Last edited Mon Sep 1, 2014, 02:13 PM - Edit history (3)
Key words: Bush Regime, Obama response to Bush Regime crimes, John Yoo, Westfall precedent, curious argument that Obama has "not granted immunity" for criminal activity by Bush-era officials.In 2001, a regime came to power following a highly public electoral fraud. As the fraud began to unravel, a judicial fiat suspended the rule of law in determining the true results of the 2000 presidential election. The Court stepped in, stopped the constitutional process, and appointed the loser as the winner.
The cabal who had thus seized the United States executive branch prepared and launched a long-planned war of aggression, employing a fabricated and fabulated pretext. There followed the deaths of hundreds of thousands of civilians and the destruction of more than one nation. The direct consequences remain with us today.
Among many constitutional violations, breaking of laws, obstructions, obfuscations, atrocities and war crimes, officials of the Bush Regime also ordered and oversaw the imprisonment without charges and in many cases the torture of an unspecified number of persons - dozens, hundreds, thousands - who were held at illegal and often secret sites in many countries around the world.
In creating a framework against future prosecution, the main conspirators of the Bush Regime circulated secret memoranda among themselves, deploying spurious legal arguments to justify their lawbreaking. In any serious criminal case against the cabal, the lawyers who issued these enabling memos would have been a prosecutor's first targets, because their role had been to provide legal cover for the entire criminal enterprise.
In 2008, a successor administration was elected legitimately under the terms of the U.S. constitution. The winning candidate had issued promises that charges of wrongdoing by the outgoing government would be investigated.
However, the personnel of the new government chose to ignore the overwhelming prima facie evidence of criminal conduct by their predecessors. The Obama team made a series of decisions not to investigate, not to prosecute, and not even to reveal the full extent of the Bush Regime's criminal activity. On the contrary, with regard to the national security and surveillance state, they oversaw an expansion of this activity and sought to render it retroactively legal.
It should be noted that while the majority of Democratic voters had not (or only rarely) supported Bush Regime actions, indispensable collaboration was given at key points by Democratic Party leaders and politicians.
In the most egregious example, one-half of the Democrats in the Senate - including Hillary Clinton, John Kerry and Joe Biden - voted for the 2002 motion enabling the announced plans to invade Iraq. This granted invaluable political legitimacy to the subsequent war of aggression.
When the Democrats regained control of the Congress on a wave of antiwar sentiment in 2006, their leadership promptly announced that impeachment was "off the table," in Nancy Pelosi's words, and they accommodated the continuation of the Bush-initiated wars.
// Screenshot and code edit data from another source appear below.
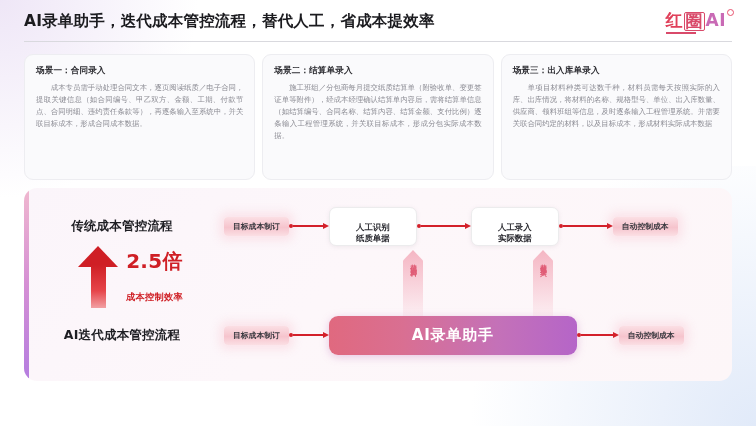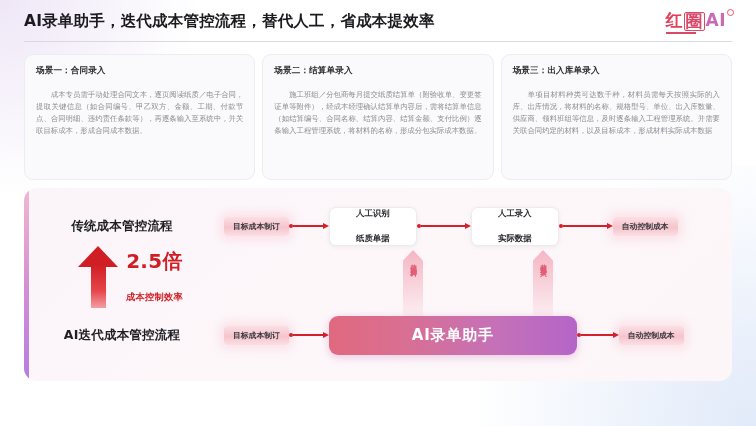"场景一：合同录入" .card-title { margin-bottom: 12px -> 5px }
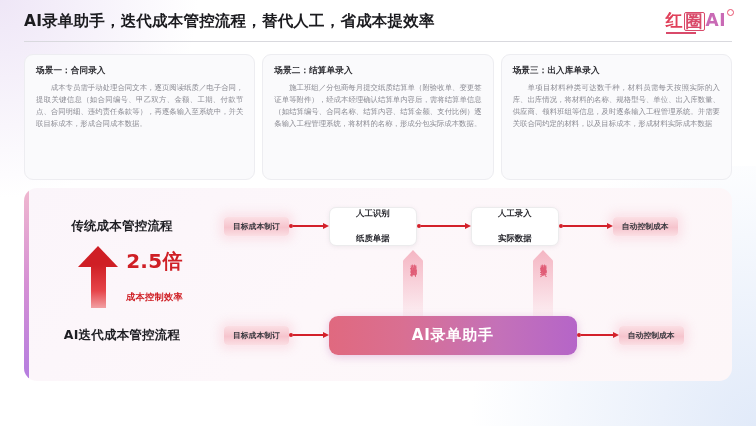"施工班组／分包商每月提交纸质结算单（附验收单、变更签证单等附件），经成本经理确认" div.card-body { text: 将材料的名称 -> 并关联目标成本 }
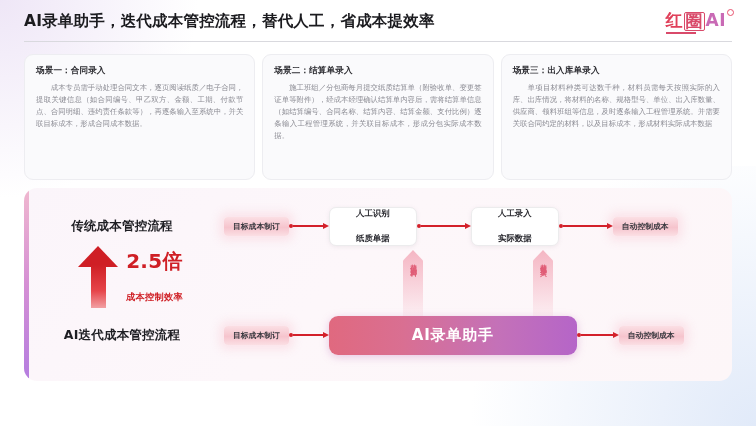"人工识别" .node { justify-content: space-between -> flex-end }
In 2008, key Democrats including the presidential candidate, Senator Obama, voted for the FISA amendments granting retroactive immunity from prosecution and civil liability to phone companies that had participated in the illegal Bush eavesdropping program - in effect, ending any chance that Bush officials would be held accountable for their massive expansion of domestic spying.
Now, starting in 2009, the new chief executive did not just fail to prosecute but morally exonerated the Bush-era perpetrators. Obama kept Bush's secretary of defense, Gates, in office for several years. He appointed the war criminal, Petraeus, to head the CIA. He bestowed medals on members of the Bush gang. Most recently, he trivialized torture as something "we" did to some "folks" out of understandable fear and patriotic over-reaction.
At the beginning of the Obama administration's public and legal efforts to exculpate the Bush regime - and thus, effectively, to cover up its crimes before history - use was made of a legal device known as the Westfall exception, which provides the government with the option of giving legal representation to former employees who are accused in criminal or civil cases.
Rather than bringing charges for legal misconduct against John Yoo - the former DOJ counsel who wrote memos to justify torture - the Obama government instead provided Yoo with a government lawyer when the latter was sued by one of the Bush Regime's many victims.
The practice of issuing Westfall certifications is based on a judicial precedent, not on legislated law. The Obama administration could have chosen to declare Yoo's Westfall certification null and void, because his actions had involved the witting commission of crimes - in fact, constitutional violations.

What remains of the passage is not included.